“L’amore è l’unica cosa che raddoppia
ogni volta che la condividiamo.”
(Albert Schweitzer)
Come coltivare l’altruismo? Il praticante buddista medita su quattro atteggiamenti mentali che devono essere accresciuti senza limiti: l’amore, la compassione, la gioia per la felicità degli altri e l’imparzialità. Meditare significa familiarizzarsi con un nuovo modo di vedere le cose. La maggior parte di noi non è affatto sintonizzata sulle onde dell’amore altruista. La nostra concezione della vita e le nostre priorità non considerano il benessere altrui come lo scopo principale.
La meditazione comincia con la compassione, la determinazione ad alleviare il prossimo dalla sofferenza e dalle sue cause.
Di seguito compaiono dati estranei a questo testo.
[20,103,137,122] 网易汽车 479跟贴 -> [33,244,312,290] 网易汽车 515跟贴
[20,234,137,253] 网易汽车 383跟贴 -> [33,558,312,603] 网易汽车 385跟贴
Evocare le molteplici sofferenze degli esseri viventi, in un modo il più possibile realistico, fa provare una compassione senza limiti. Mantenere la continua consapevolezza di queste sofferenze potrebbe però rischiare di farci sentire impotenti e scoraggiati: «Come potrò mai, da solo, rimediare a tanto dolore?»
Si passa allora alla meditazione sulla gioia, pensando a quelli che provano la felicità e possiedono grandi qualità umane e a quelli che hanno coronato con successo le loro aspirazioni costruttive. Allora si gioisce pienamente. Questa gioia rischia però di trasformarsi in cieca euforia. È dunque il momento di passare all’imparzialità, per estendere i sentimenti d’amore e di compassione a tutti gli esseri: amici, sconosciuti e nemici, senza distinzioni.
L’ostacolo che possiamo incontrare è quello dell’indifferenza. Ma ci soccorre l’amore altruistico, il desiderio ardente che tutti gli esseri possano trovare la felicità e le cause della felicità. Se questo amore si evolve nell’attaccamento, torniamo a meditare sull’imparzialità o sulla compassione. Facciamo in modo di sviluppare alternativamente questi quattro pensieri, evitando di cadere nei loro eccessi.
C’è poi un altro metodo che consiste nel lasciare che i pensieri si calmino, fino a raggiungere una condizione di vuoto interiore, per far emergere con chiarezza e forza un sentimento profondo di bontà e di compassione, che ci calma la mente. Ogni essere può raccogliere la totalità del nostro amore. Questo amore deve però associarsi alla comprensione dell’interdipendenza di tutti i fenomeni e di tutti gli esseri.
Compassione e conoscenza sono inseparabili come le ali di un uccello. Così come un uccello non può volare con un’ala sola, senza la compassione la conoscenza è sterile e senza conoscenza la compassione è cieca. Chi ha compreso la realtà ultima delle cose è in grado di sviluppare l’amore e la compassione al più alto livello.
Dalla conoscenza scaturisce spontaneamente una comprensione infinita verso chi, prigioniero dell’ignoranza, vaga nel dolore. La compassione del saggio rischiara senza abbagliare, e riscalda senza bruciare. È dovunque come l’aria.
Un giorno Patrul Rinpoche chiese a Lhuntok, uno dei suoi discepoli, di restare in una grotta a meditare sulla compassione. Inizialmente, il sentimento d’amore verso gli altri era un po’ forzato e artificiale. Ma, poco a poco, la sua mente fu conquistata dalla compassione. Sei mesi dopo, Lhuntok vide passare davanti alla sua caverna, un cavaliere solitario che cantando attraversava la valle.
L’eremita ebbe la premonizione che quell’uomo sarebbe presto morto. Il contrasto tra il suo canto gioioso e la fragilità dell’esistenza lo riempì di una tristezza infinita. In quel momento scaturì dalla sua mente una compassione vera, e non lo abbandonò mai più. Diventò una seconda pelle.” (Matthieu Ricard, Il gusto di essere felici, Sperling & Kupfer ed.)